Exercise objective. What lines of the data hold the string "Fein"? Copy them all.

Revision comparison data
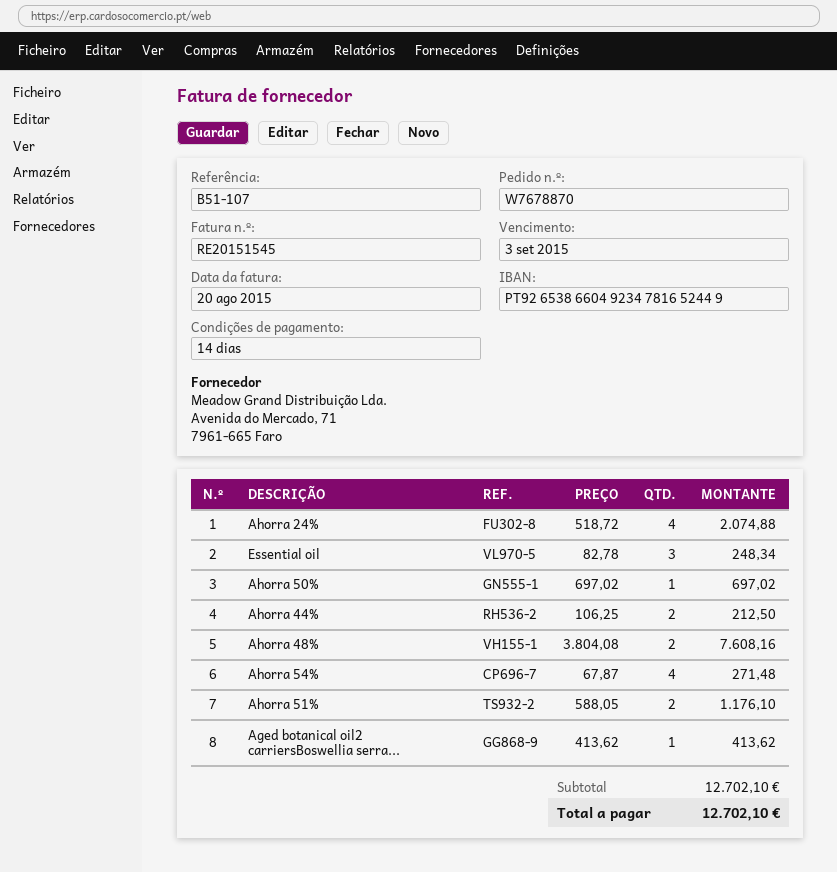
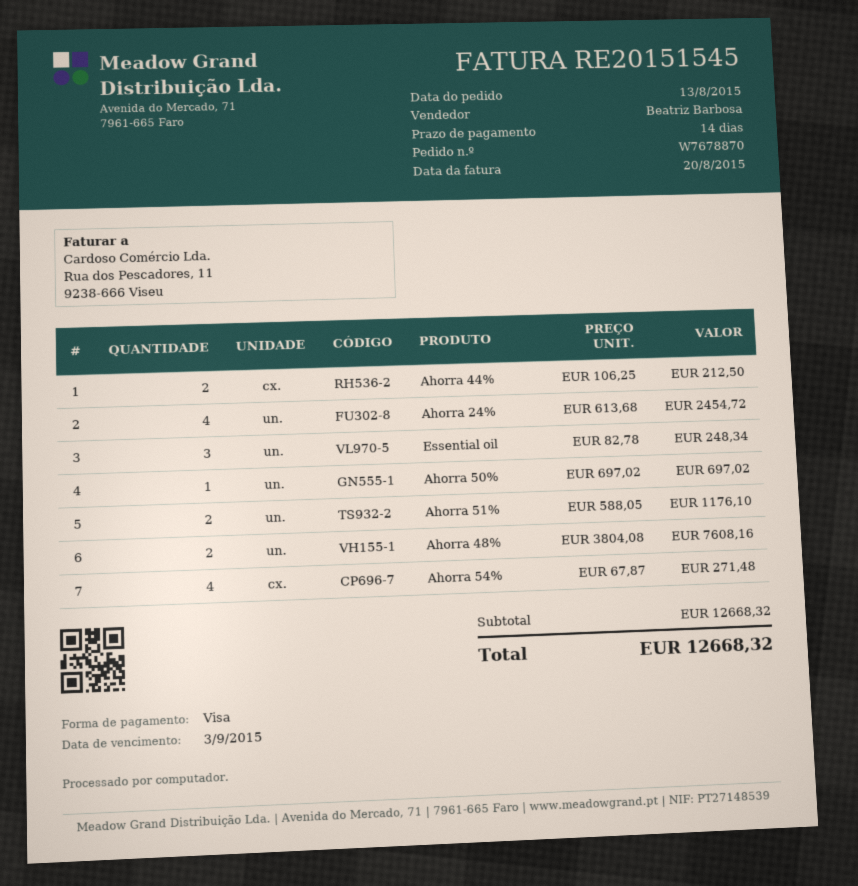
Ahorra 24%: 4 x 518.72 = 2074.88 -> 4 x 613.68 = 2454.72
Aged botanical oil2 carriersBoswellia serra...: 1 x 413.62 = 413.62 -> none
subtotal: 12702.10 -> 12668.32
total: 12702.10 -> 12668.32

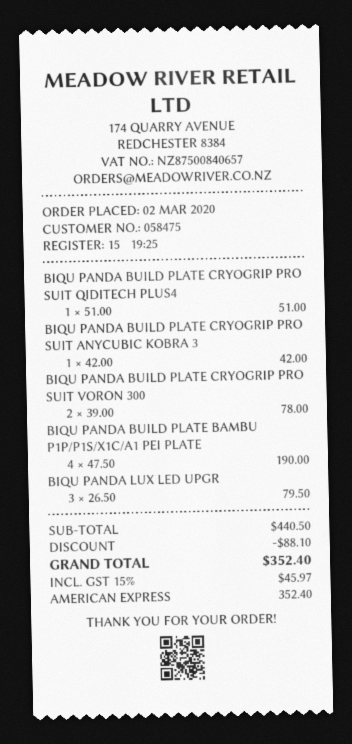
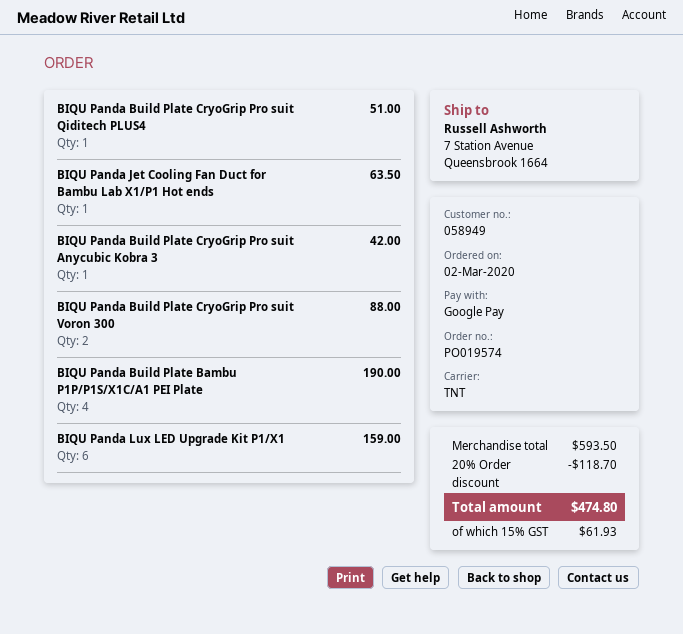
customer number: 058475 -> 058949
payment method: American Express -> Google Pay
BIQU PANDA BUILD PLATE CRYOGRIP PRO SUIT VORON 300: 2 for 78.00 -> 2 for 88.00
BIQU PANDA LUX LED UPGR: 3 for 79.50 -> 6 for 159.00
BIQU Panda Jet Cooling Fan Duct for Bambu Lab X1/P1 Hot ends: none -> 1 for 63.50
subtotal: 440.50 -> 593.50
discount: 88.10 -> 118.70
tax: 15% = 45.97 -> 15% = 61.93
total: 352.40 -> 474.80

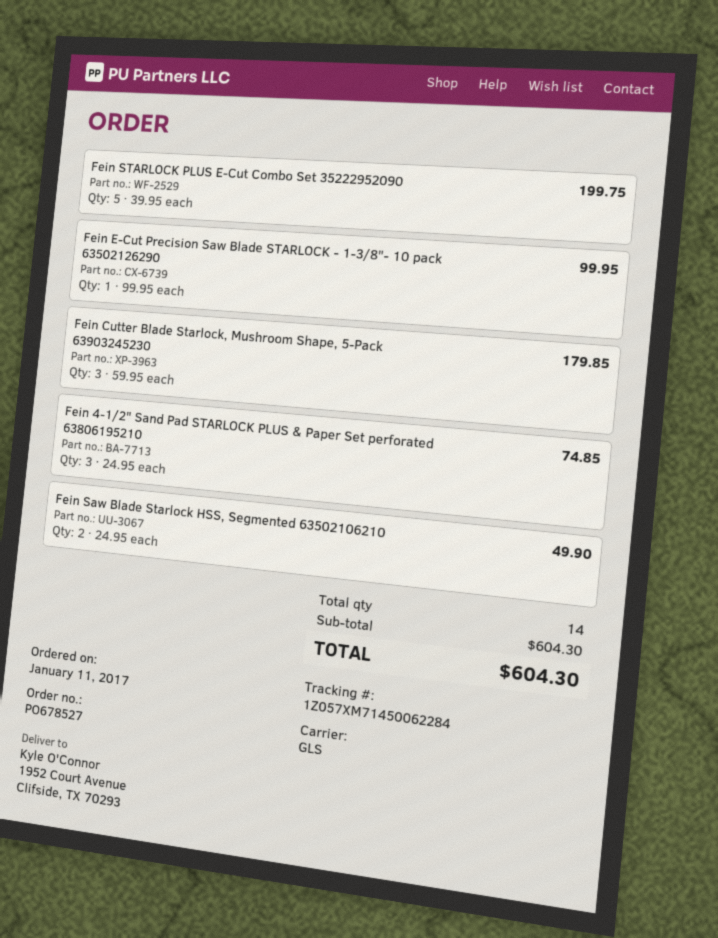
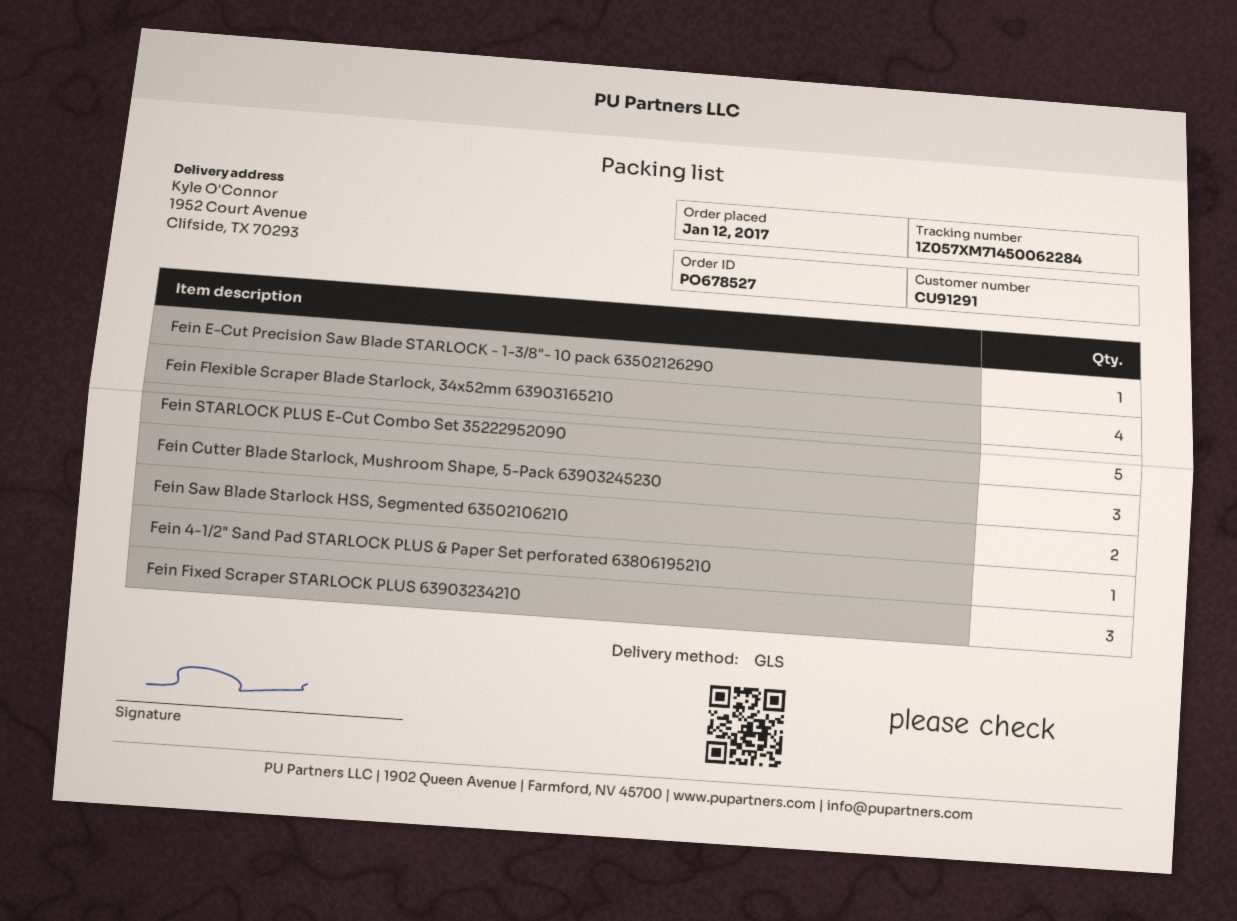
order date: 2017-01-11 -> 2017-01-12
Fein 4-1/2" Sand Pad STARLOCK PLUS & Paper Set perforated 63806195210: 3 -> 1
Fein Flexible Scraper Blade Starlock, 34x52mm 63903165210: none -> 4
Fein Fixed Scraper STARLOCK PLUS 63903234210: none -> 3

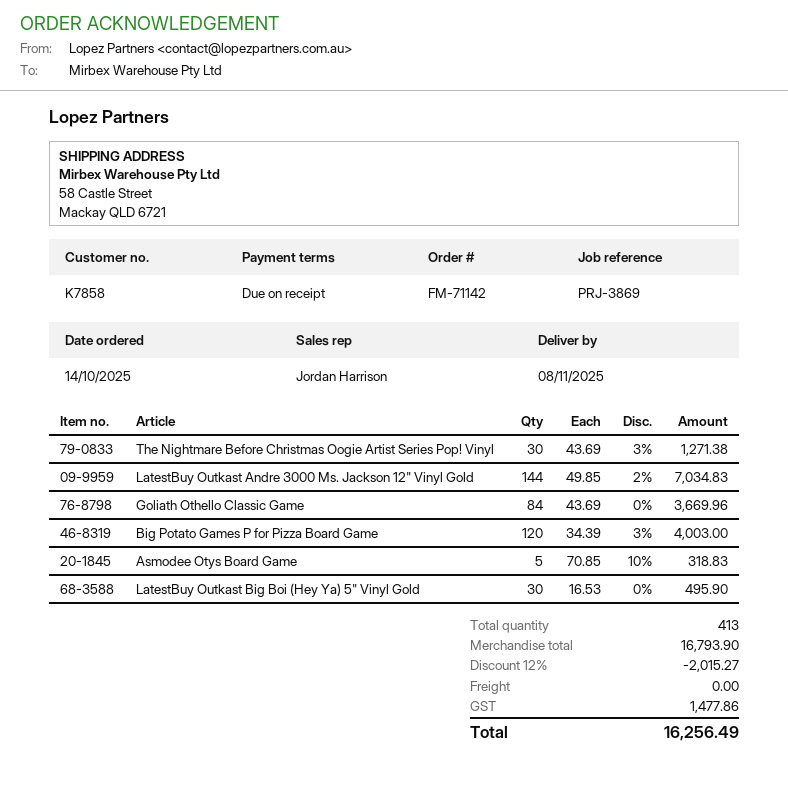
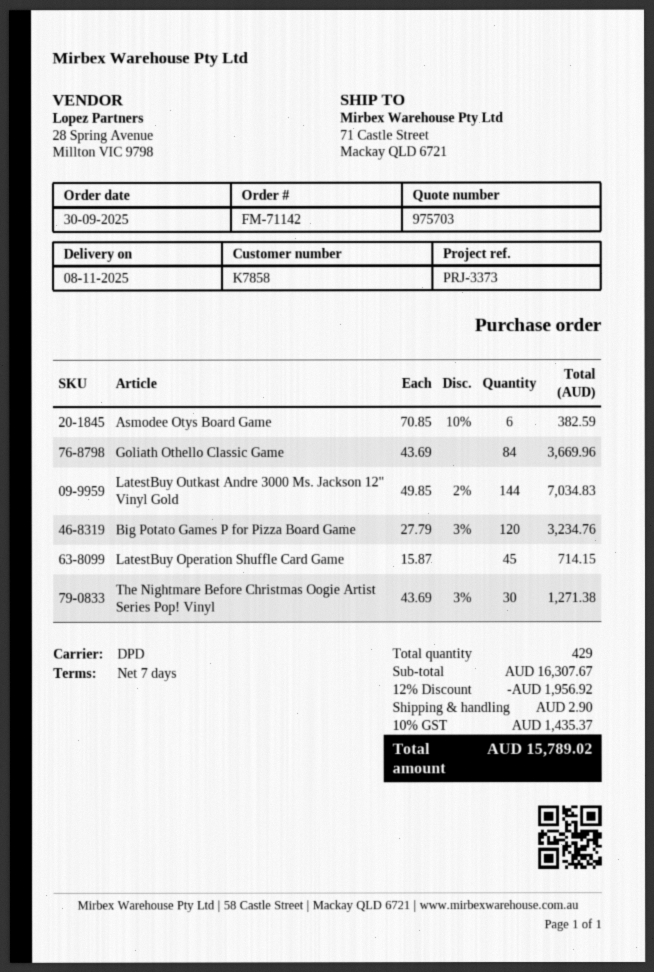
order date: 2025-10-14 -> 2025-09-30
payment terms: on receipt -> 7 days
reference: PRJ-3869 -> PRJ-3373
ship to: 58 Castle Street, Mackay QLD 6721 -> 71 Castle Street, Mackay QLD 6721
Big Potato Games P for Pizza Board Game: 120 x 34.39 - 3% = 4003.00 -> 120 x 27.79 - 3% = 3234.76
Asmodee Otys Board Game: 5 x 70.85 - 10% = 318.83 -> 6 x 70.85 - 10% = 382.59
LatestBuy Outkast Big Boi (Hey Ya) 5" Vinyl Gold: 30 x 16.53 = 495.90 -> none
LatestBuy Operation Shuffle Card Game: none -> 45 x 15.87 = 714.15
total quantity: 413 -> 429
subtotal: 16793.90 -> 16307.67
discount: 12% = 2015.27 -> 12% = 1956.92
shipping: 0.00 -> 2.90
tax: 1477.86 -> 1435.37
total: 16256.49 -> 15789.02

Task response.
Fein 4-1/2" Sand Pad STARLOCK PLUS & Paper Set perforated 63806195210: 3 -> 1
Fein Flexible Scraper Blade Starlock, 34x52mm 63903165210: none -> 4
Fein Fixed Scraper STARLOCK PLUS 63903234210: none -> 3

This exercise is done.